Green thumbs know there’s at least one big hurdle to having a lush vegetable garden in Texas – the state’s water insecurity. Even last year, the wettest on record, there were long periods without significant rainfall. Gardeners had to pull out watering cans and hoses. Yet there’s a “growing” trend in gardening that could save green thumbs a few trips to the faucet.
Aquaponics may not sound like a water-saving technique. But Texas A&M AgriLife Extension specialist Joe Masabni says it’s a better way to use water.
“Five to ten percent of the water you would use in the field,” he says. “You could produce the same crop with aquaponics.”
So what is aquaponics exactly?
“Basically is using fish as the source, specifically the fish waste, gets digested and broken down by bacteria and becomes nutrient for the plant part,” Masabni says.
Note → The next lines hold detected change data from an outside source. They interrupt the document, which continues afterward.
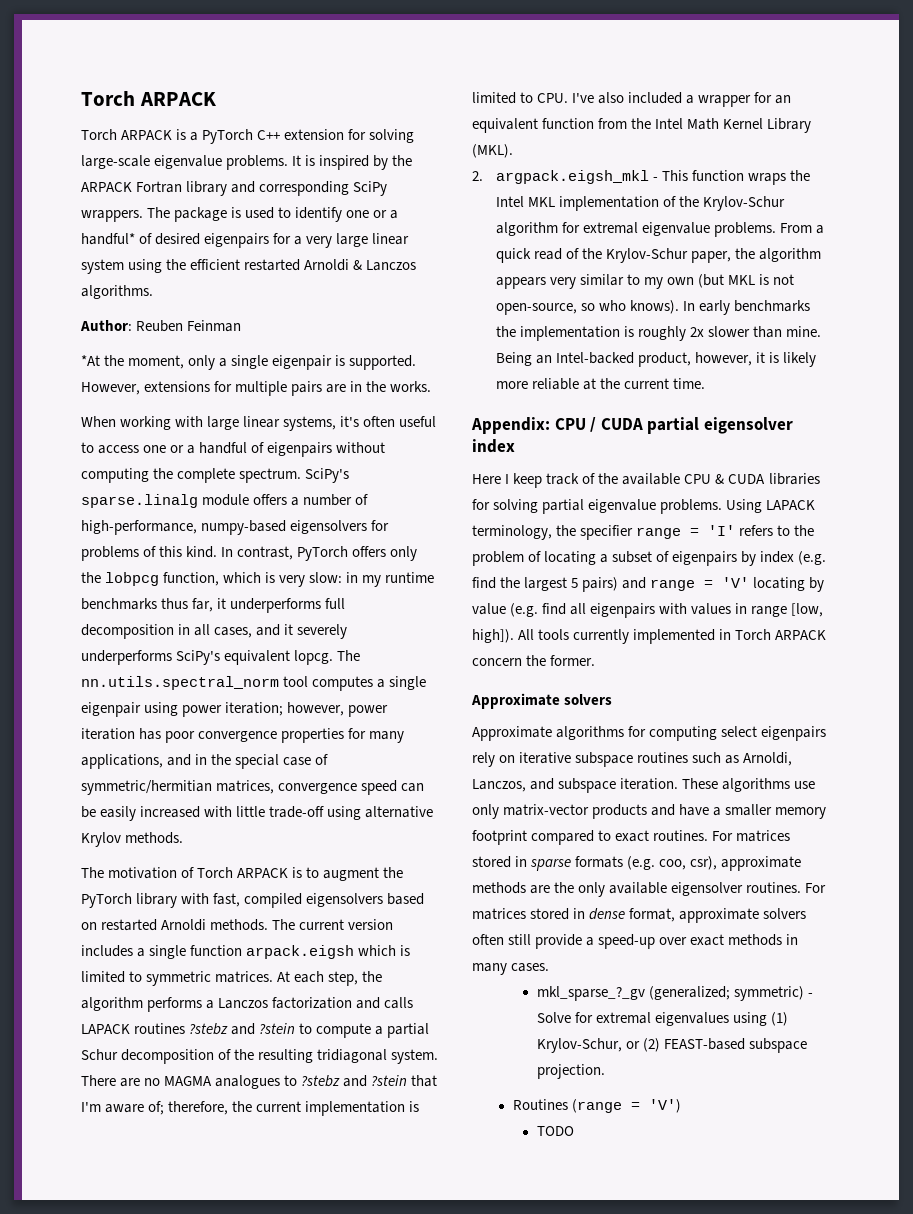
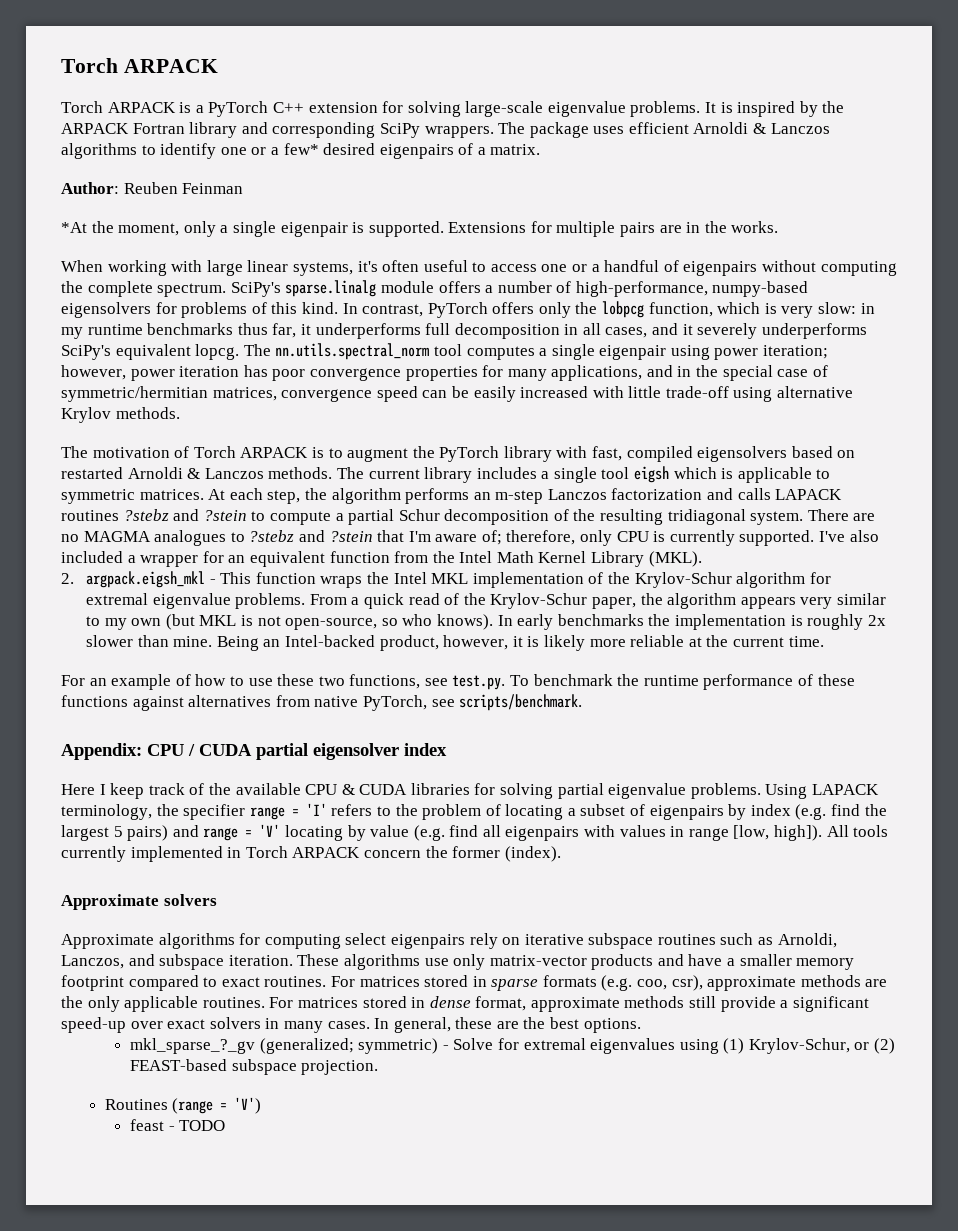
[231,207,275,219] is used -> [593,122,830,134] [61,143,137,159] uses efficient Arnoldi & Lanczos algorithms
[81,233,410,248] [81,259,417,274] [81,285,153,299] handful* of desired eigenpairs for a very large linear system using the efficient restarted Arnoldi & Lanczos algorithms. -> [283,143,541,159] few* desired eigenpairs of a matrix.
[81,381,211,395] However, extensions -> [448,222,527,233] Extensions
(207, 925) none -> [187,468,264,479] & Lanczos
[348,919,394,930] version -> [424,467,473,483] library
[190,945,411,959] [81,971,125,983] function arpack.eigsh which is limited -> [601,466,812,483] tool eigsh which is applicable
[206,1000,215,1009] a -> [473,490,544,504] an m-step
[232,1101,420,1116] [472,92,569,104] the current implementation is limited to CPU. -> [580,530,815,546] only CPU is currently supported.
(706, 383) none -> [61,674,855,690] [61,694,583,711] // For an example of how to use these two functions, see test.py. To benchmark the runtime performance of these functions against alternatives from native PyTorch, see scripts/benchmark.
[550,655,596,666] former. -> [452,846,561,862] former (index).
[609,882,744,896] available eigensolver -> [124,996,199,1012] applicable
[763,908,807,919] [472,934,504,945] solvers often -> [624,996,685,1008] methods
(595, 941) none -> [792,996,869,1012] significant
[728,934,783,946] methods -> [209,1017,261,1029] solvers
(550, 967) none -> [374,1017,641,1033] In general, these are the best options.
(681, 1106) none -> [129,1119,175,1131] feast -

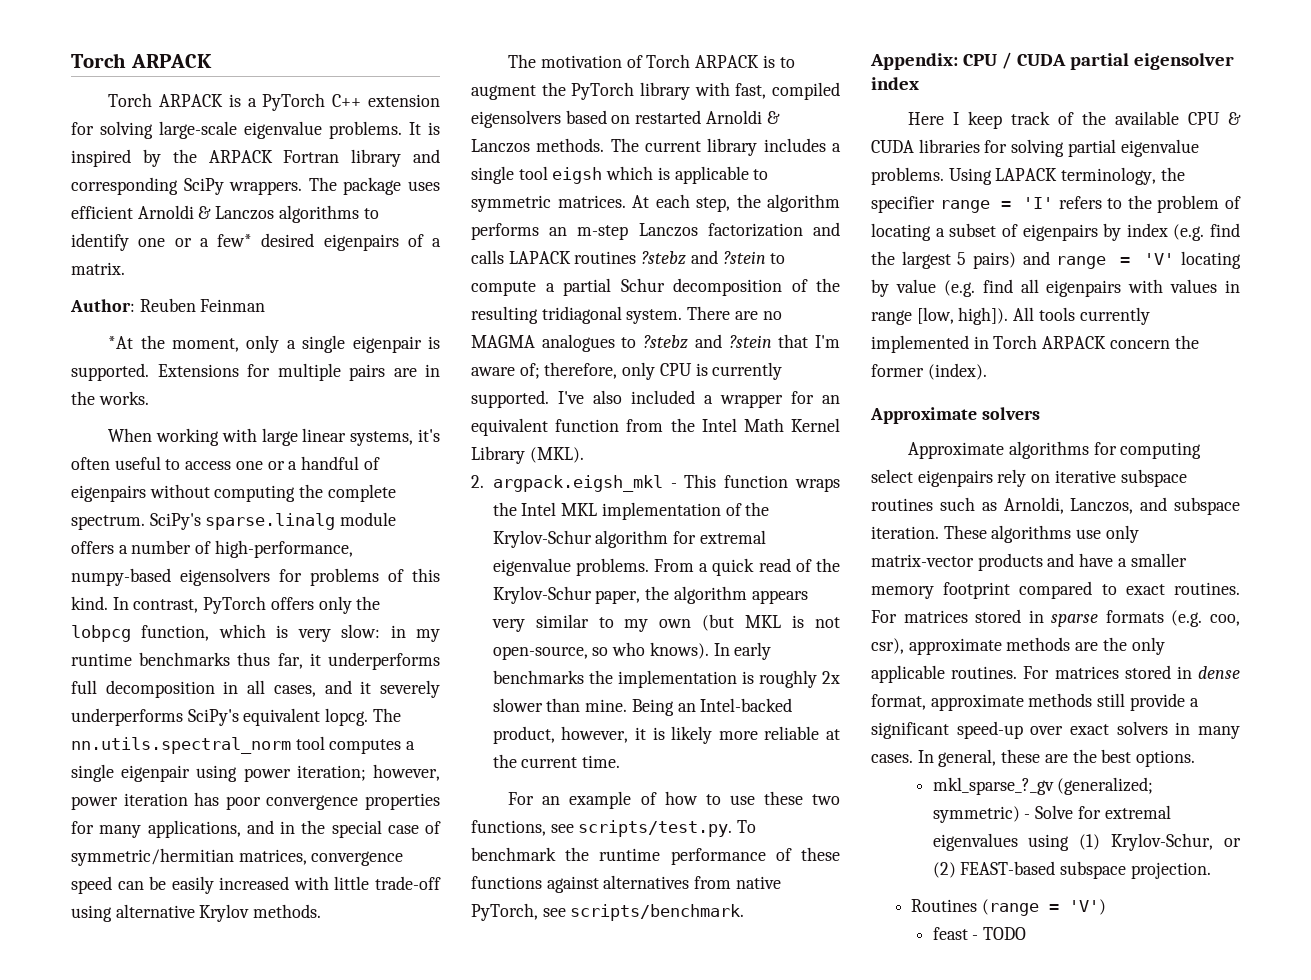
[452,675,506,690] test.py. -> [578,820,733,837] scripts/test.py.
Fish poop feeds plants. Sounds a little gross. But think about nature. Plants love growing around ponds and rivers. Now consider a garden attached to a fish pool or fish tank.
“With a traditional aquarium, you can kind of think of it as a sterile pool,” Austin resident Jack Ikard says. “You want to keep your pool very clean, sterile, with lots of chlorine and kill any bacteria. With an aquaponics system, it’s a living ecosystem, so you want that bacteria to start thriving and converting that waste into nutrients for your plants.”
The system Ikard is describing is one he designed himself. The senior PR major at St. Edwards University first got interested in aquaponics in high school and founded the company AquaSprouts as a college sophomore.
“I’ve always been in love with fish,” Ikard says. “I’ve had aquariums since I was very young and grew up around fishing and the aquarium hobby in general.”
He says it was finding one of his old 10-gallon tanks in a shed one day that got him started on his business venture.
“I made my first system out of cardboard,” Ikard says.
You can find a lot of do-it-yourself projects like that on the Internet right now. Ikard thinks that’s great, but he thought it’d be even better if there were a simpler way for people to get their feet wet with aquaponics.
“So we make our aquaponics systems for 10 gallon aquariums which are very very commonly available,” he says. “So when you’re able to go and have a garden that fits over an existing aquarium. It’s just much more economical to get aquaponics into anybody’s home.”
Something he says even his mom would want to put into her kitchen. Plus, Ikard says it’s chemical-free gardening, and as close to maintenance-free with a fish tank as you’re going to get, though you still have to feed them.
John Huntington has been working with Ikard.
“We’ve got a mixture of some of the more common aquarium species,” Huntington says. “Some of the fish that people are most likely to be keeping in their home tanks.”
Huntington’s lab is a small room off of the warehouse space AquaSprouts shares with a fiberglass company. On rows of narrow shelves are several of the 10-gallon systems with different plants growing in the attached gardens.
“The data we’re collecting here is definitely letting us answer customer questions a little better because we know a lot more of the specifics of how things work in the AquaSprouts garden,” Huntington says. “We are definitely already working on R&D for next product series.”
AquaSprouts is going bigger with its ready-made products. AgriLife Extension specialist Joe Masabni says it’s already something some producers are using on a larger scale across Texas.
“There is a commercial operation in Hockley, Texas – that’s west of Houston,” he says. “There’s another operation in Cameron, Texas, south of Dallas area. There’s another business, a small one, in Bryan.”
Masabni says right now most of those producers are specializing in products, say lettuce for local restaurants, but he sees a growing and diversifying interest.
“My dream is to have an aquaponics association in Texas where all the producers meet and we have annual meetings,” Masabni says.
It’s a dream that may not be too far away, as backyard gardeners and commercial operations alike weigh the benefits of a water-wise system in drought-prone Texas.